How Do Customer Referrals Work?

In short, referrals work by recruiting an army of satisfied customers to refer your business to their friends and family. 

But here's the thing: recruiting a bunch of happy customers to help you grow your business without offering anything in return is just wishful thinking. 

In reality, the most successful referral programs are those that offer something in return. 

Let's take Dropbox as an example. The company rewarded everyone who sent a referral to a friend and everyone who accepted an invitation with more storage space in the cloud. In essence, it's a 2-side referral program that has helped Dropbox grow from 100K registered users in 2008 to more than 600M registered users, and 14.3 million paid users in 2019. 

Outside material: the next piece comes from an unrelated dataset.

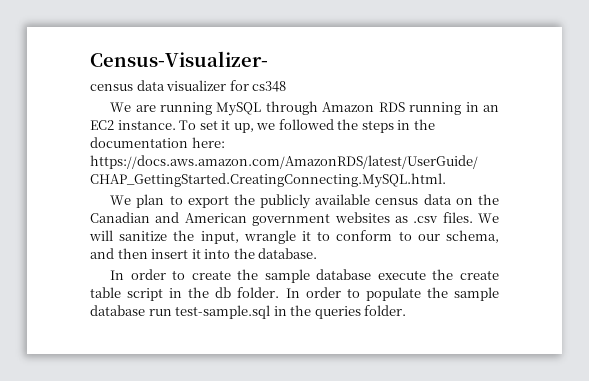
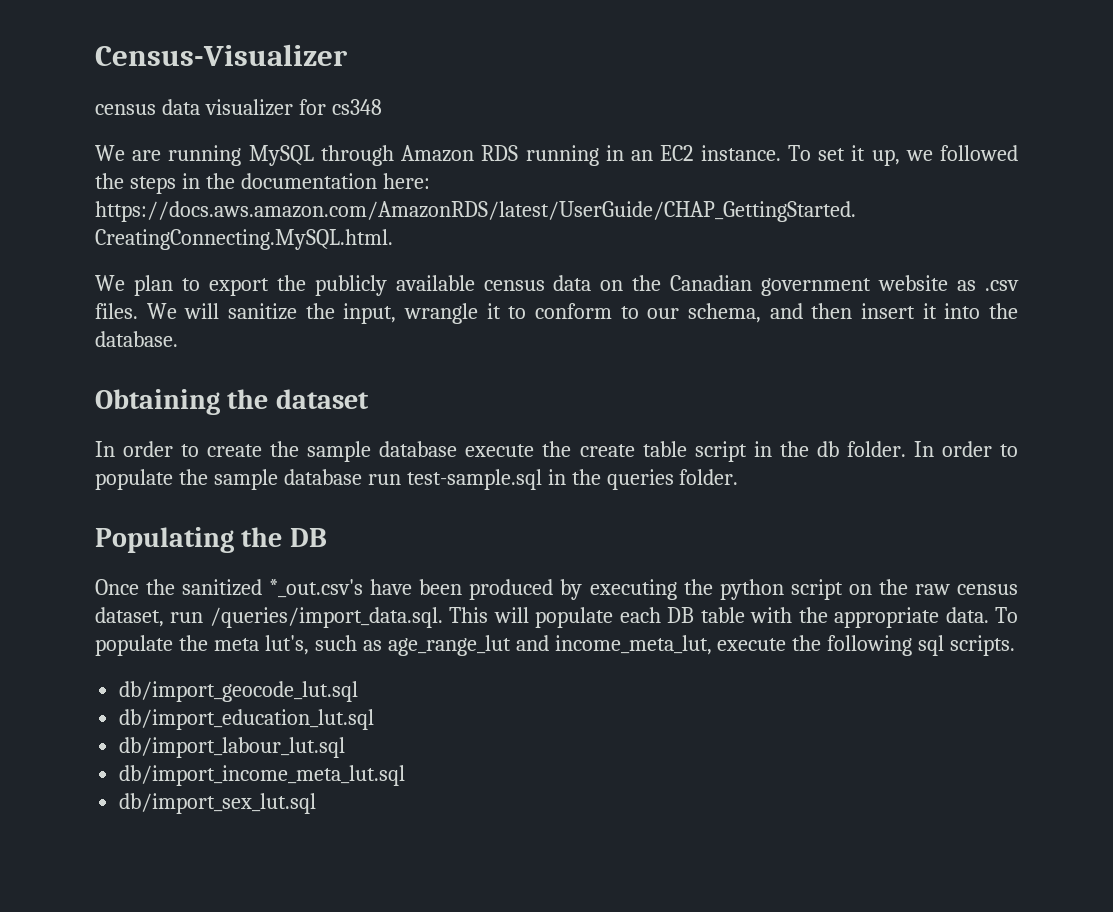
[90,51,268,67] Census-Visualizer- -> [95,44,348,66] Census-Visualizer
[155,212,390,226] and American government websites -> [761,275,949,296] government website
(318, 253) none -> [95,389,369,415] // Obtaining the dataset
(407, 310) none -> [95,527,327,553] [95,579,1019,600] [95,607,1018,628] [95,635,1016,656] [119,681,359,702] [119,709,375,730] [119,737,346,758] [119,765,406,786] [119,793,317,814] // Populating the DB // Once the sanitized *_out.csv's have been produced by executing the python script on the raw census dataset, run /queries/import_data.sql. This will populate each DB table with the appropriate data. To populate the meta lut's, such as age_range_lut and income_meta_lut, execute the following sql scripts. // db/import_geocode_lut.sql // db/import_education_lut.sql // db/import_labour_lut.sql // db/import_income_meta_lut.sql // db/import_sex_lut.sql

Sounds impressive, right? 

Source: Dropbox

How Effective Are Referral Programs?

Customer referral programs are an effective marketing tactic that can benefit any business. According to a 2015 report, 83% of online respondents trust the recommendations of friends and family. The customer referral conversion rate is 3 times greater than the industry average of 3.64%. Referred customers are 4.5 cents per day more profitable than other customers, while the lifetime value of referred customers is 16% higher than that of non-referred customers.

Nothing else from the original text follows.